Pensiones

Una pensionista "atrapada" en Marruecos por el COVID deberá devolver 32.000 euros: La justicia retira su pensión por exceso de ingresos familiares y considerar posible su regreso a España

El Tribunal Superior de Cataluña desestima el recurso de una mujer de 75 años y avala la extinción retroactiva de su prestación no contributiva al superar el límite de recursos de la unidad de convivencia y prolongar sus estancias en el país vecino más de 90 días cada año

Una pensionista "atrapada" en Marruecos por el COVID deberá devolver 32.000 euros: La justicia confirma la retirada de su pensión por exceso de ingresos familiares y considerar posible su regreso a España
El tribunal también rechazó la petición de que prescribiera la revisión de los ejercicios más antiguosCanva / La Razón

La historia de esta beneficiaria comenzó a torcerse cuando la administración revisó su expediente y descubrió que algo no encajaba en las cuentas de su hogar.

Llevaba percibiendo una pensión de invalidez no contributiva desde finales de 2013, un sustento de algo más de 600 euros mensuales destinado a quienes carecen de recursos suficientes.

Sin embargo, los registros oficiales revelaron que su hija, con quien convivía, ingresaba una pensión de incapacidad muy superior a los umbrales que marca la ley.

La suma de ambos ingresos disparó los recursos de la unidad familiar hasta los 73.291 euros en el año 2021, más del doble del límite establecido para un hogar de tres miembros.

Ante este escenario, la entidad gestora decidió retirarle la ayuda y le reclamó la devolución de todo lo cobrado desde junio de 2018, una cantidad que ascendía a 32.857 euros.

La afectada intentó defenderse alegando que el cálculo del tope de ingresos debía hacerse considerando a ocho convivientes, lo que habría elevado el límite legal y salvado su prestación.

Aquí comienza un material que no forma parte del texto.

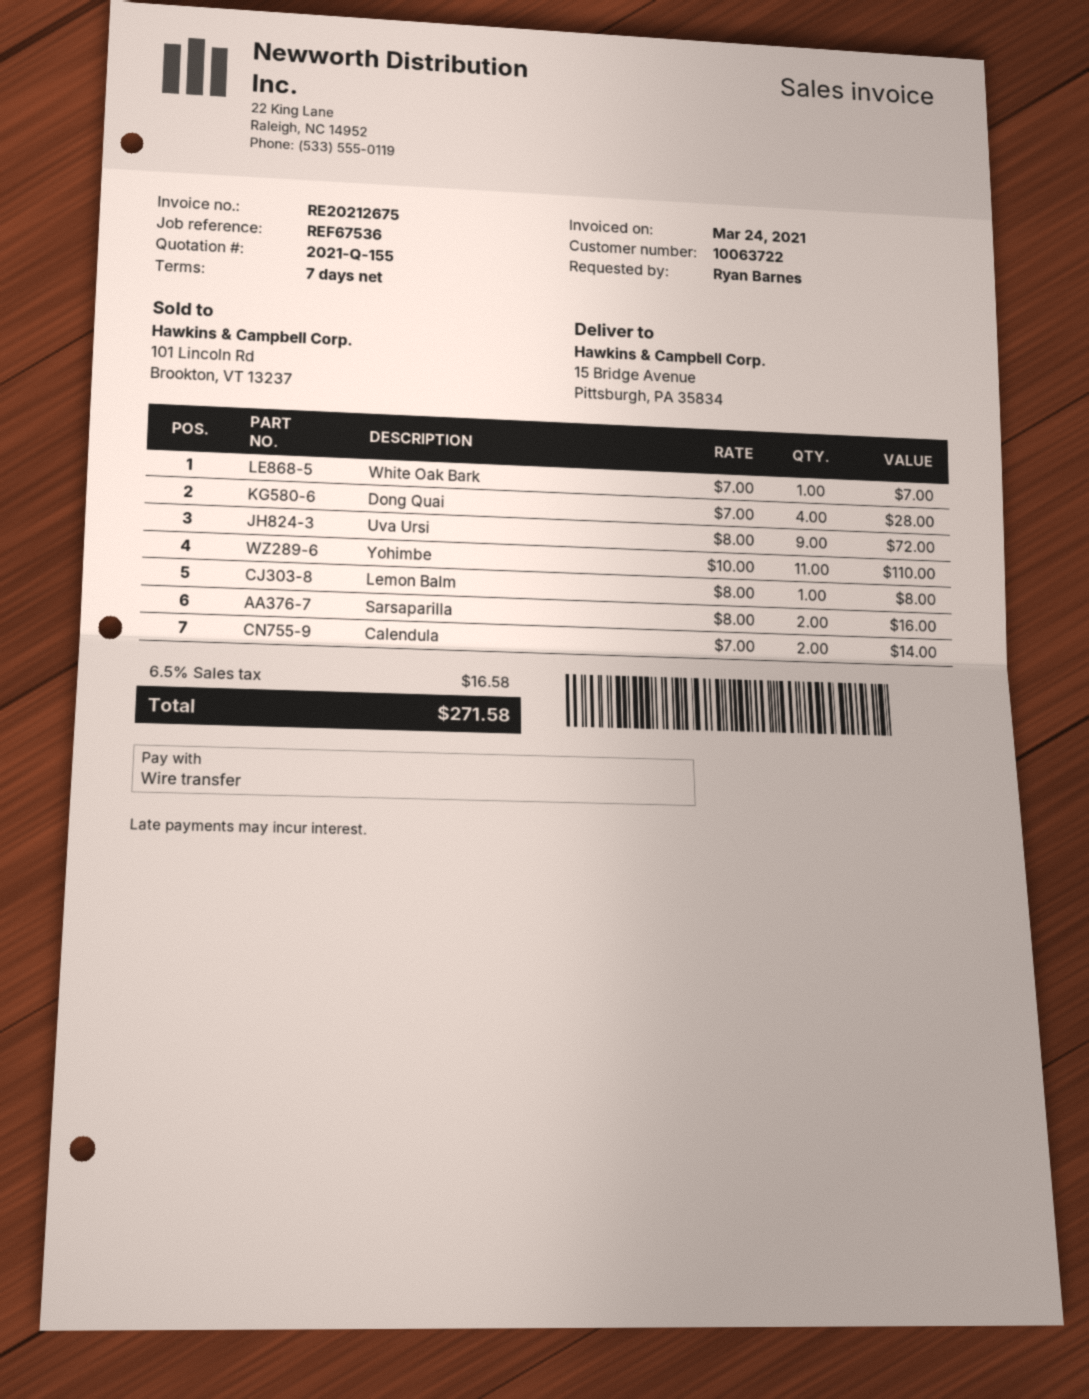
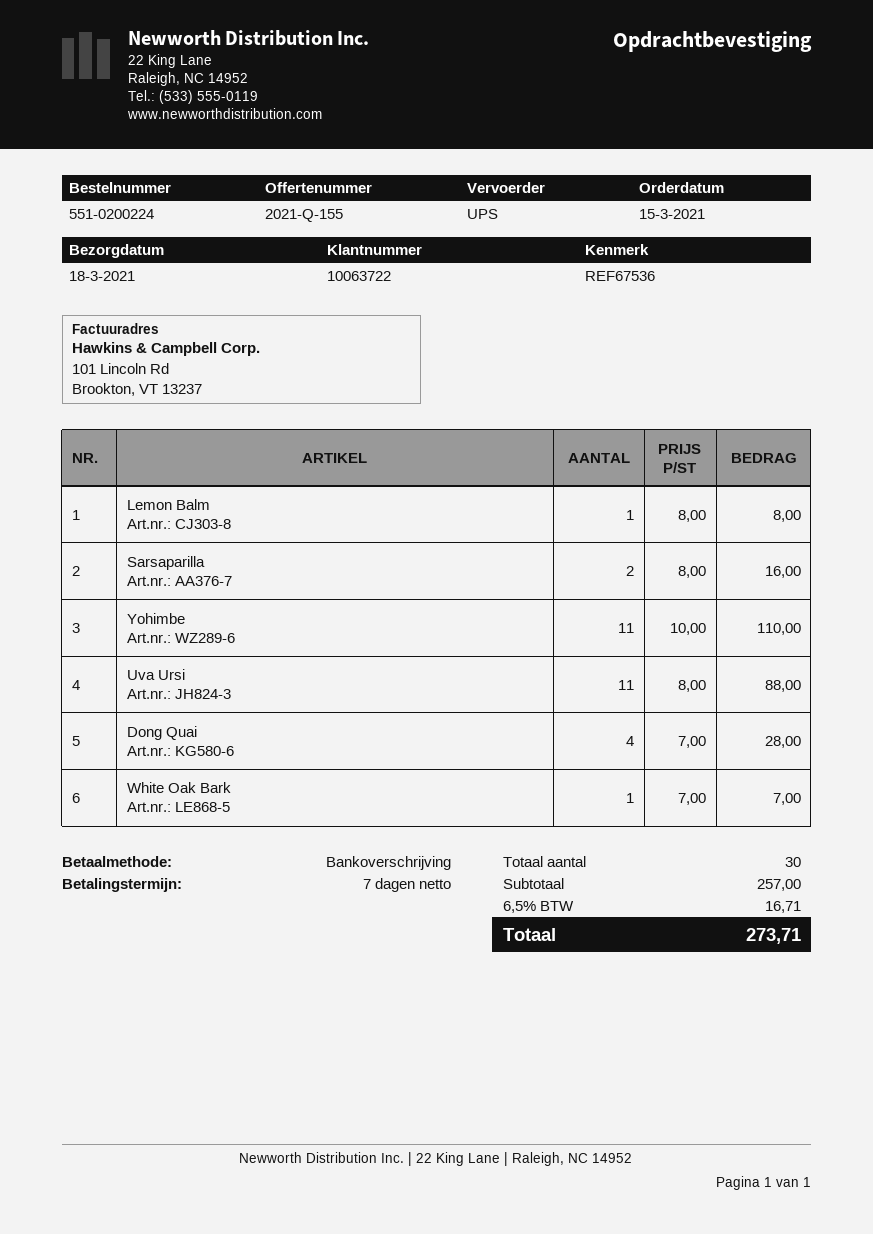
Uva Ursi: 9 x 8.00 = 72.00 -> 11 x 8.00 = 88.00
Calendula: 2 x 7.00 = 14.00 -> none
tax: 6.5% = 16.58 -> 6.5% = 16.71
total: 271.58 -> 273.71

Pero el tribunal no aceptó esa versión. Al no constar prueba alguna en el procedimiento de que realmente vivieran tantas personas bajo el mismo techo, los magistrados aplicaron el cálculo correspondiente a tres familiares de primer grado, confirmando así que se había rebasado ampliamente el máximo permitido.

La resolución número 1945/2026 es clara al respecto: los números no cuadraban y el derecho a la pensión se había desvanecido.

La pandemia no fue una excusa válida para no regresar a tiempo

Además del exceso de ingresos, la resolución judicial puso el foco en sus reiterados viajes a Marruecos.

La normativa es tajante: un beneficiario de una pensión no contributiva no puede permanecer fuera del territorio español más de 90 días por año natural, salvo causa de enfermedad grave que lo justifique.

La mujer había superado ese umbral de forma sistemática, acumulando 135 días en 2018, 136 en 2019, 260 en 2020 y 149 en 2021. Su defensa se aferró a la crisis sanitaria del coronavirus para explicar la prolongada estancia de 2020, argumentando que el cierre de fronteras le impidió regresar antes.

Sin embargo, los magistrados recordaron que, incluso durante los meses más duros del confinamiento, los residentes legales en España tenían permitida la entrada al país. El fallo subraya que pudo haber vuelto en el plazo legal y que su condición de residente no le fue arrebatada por el cierre de fronteras, por lo que aquella ausencia de más de ocho meses carecía de amparo legal.

El tribunal también rechazó la petición de que prescribiera la revisión de los ejercicios más antiguos, al considerar que el proceso judicial abierto por la propia beneficiaria había interrumpido cualquier plazo.

De este modo, la justicia ha cerrado la puerta a esta mujer, que además de perder su pensión deberá enfrentarse a la devolución de una cantidad equivalente a más de cuatro años de su antigua prestación.